Their bright one-bedroom looks onto the street through nautical-style windows. Inside is anchored by a neutral color palette, hardwood floors, and 1920s charm. The space opens to a living room and dining area, subtly divided from the remodeled kitchen that leads to a private patio. The bedroom has an ensuite bathroom with penny tile floors and period fixtures. Off the bedroom, a sunroom doubles as Lauren’s home office.

Mallory: “Twenties Spanish bungalows are our dream home, and we were beside ourselves to have that. For a petite space, the spaciousness and airiness was something we hadn’t seen anywhere else—even in far bigger homes.” 

Lauren: “It’s warm and inviting. It feels like a home. And we can walk to everything we like, so the neighborhood was perfect for us.”
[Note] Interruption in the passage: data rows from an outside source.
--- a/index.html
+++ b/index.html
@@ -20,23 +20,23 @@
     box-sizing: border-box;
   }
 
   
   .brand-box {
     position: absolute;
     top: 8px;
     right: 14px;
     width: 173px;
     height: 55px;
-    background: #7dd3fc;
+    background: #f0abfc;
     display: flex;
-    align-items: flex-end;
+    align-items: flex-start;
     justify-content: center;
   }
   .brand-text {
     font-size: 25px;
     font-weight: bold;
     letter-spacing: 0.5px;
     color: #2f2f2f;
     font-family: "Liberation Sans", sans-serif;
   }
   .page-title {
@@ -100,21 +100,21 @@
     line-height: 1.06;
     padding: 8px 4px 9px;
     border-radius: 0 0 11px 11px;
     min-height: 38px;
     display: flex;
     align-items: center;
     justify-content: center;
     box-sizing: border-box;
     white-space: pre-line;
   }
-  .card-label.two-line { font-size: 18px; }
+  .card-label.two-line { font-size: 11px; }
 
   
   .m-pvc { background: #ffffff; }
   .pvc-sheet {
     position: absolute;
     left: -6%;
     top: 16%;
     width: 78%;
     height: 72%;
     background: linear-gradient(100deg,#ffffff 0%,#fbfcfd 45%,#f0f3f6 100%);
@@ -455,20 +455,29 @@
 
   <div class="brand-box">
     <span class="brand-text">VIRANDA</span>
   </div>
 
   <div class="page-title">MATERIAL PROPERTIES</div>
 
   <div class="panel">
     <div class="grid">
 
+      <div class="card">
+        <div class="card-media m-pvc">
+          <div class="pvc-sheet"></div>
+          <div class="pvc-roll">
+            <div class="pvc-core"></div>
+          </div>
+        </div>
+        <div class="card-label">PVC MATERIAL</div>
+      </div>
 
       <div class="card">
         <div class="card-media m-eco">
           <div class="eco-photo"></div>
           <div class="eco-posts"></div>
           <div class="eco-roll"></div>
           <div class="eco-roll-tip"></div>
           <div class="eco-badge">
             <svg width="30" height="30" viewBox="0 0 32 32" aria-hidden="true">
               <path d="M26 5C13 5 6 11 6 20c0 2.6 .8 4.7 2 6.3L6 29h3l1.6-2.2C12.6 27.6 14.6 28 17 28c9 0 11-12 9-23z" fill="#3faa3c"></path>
Mallory: “Yeah, super walkable. That was always a challenge for us because we want to be walkable to things, but I’m always obsessed with a view. And so, it would feel like we’re choosing between living in the flats and near to things or living in the hills, on a winding road someplace. Somehow, Sutherland is a straight directional shot up from Sunset.”

Backyard with a clean view
Outside view of the Spanish-style TIC in Echo Park

Located at 1414 Sutherland St, the home sits near Elysian Park, Bar Flores on Sunset, and a few blocks from Cookbook, Bacetti, Tilda, and Canyon Coffee on Echo Park Ave.

Lauren: “We like to walk up to Echo Park Ave. Our favorite thing to do on the weekend is to get chicken pot pies from Cookbook. It’s our favorite guilty pleasure. There’s a secret entrance to Elysian Park at the top of our street. So, we’ll take Benny (their dog) to Elysian for a two-mile hike. Then we walk to Echo Park Ave, pick up our pot pies, and come home.

The thing that’s really nice about this location is that there is an unmarked entrance to the park. So, you can get to Echo Park Ave and a few other little streets nearby without walking on Sunset or any busy streets. You get to hike to things nearby in the city, which feels great.

You’ll never get bored with food and drink in our neighborhood.”

Asking $675,000 with HOA dues of $167 per month, the home has a one-car garage, a community garden shed, and inside laundry. Showings begin May 14, 2023, from 2-4pm.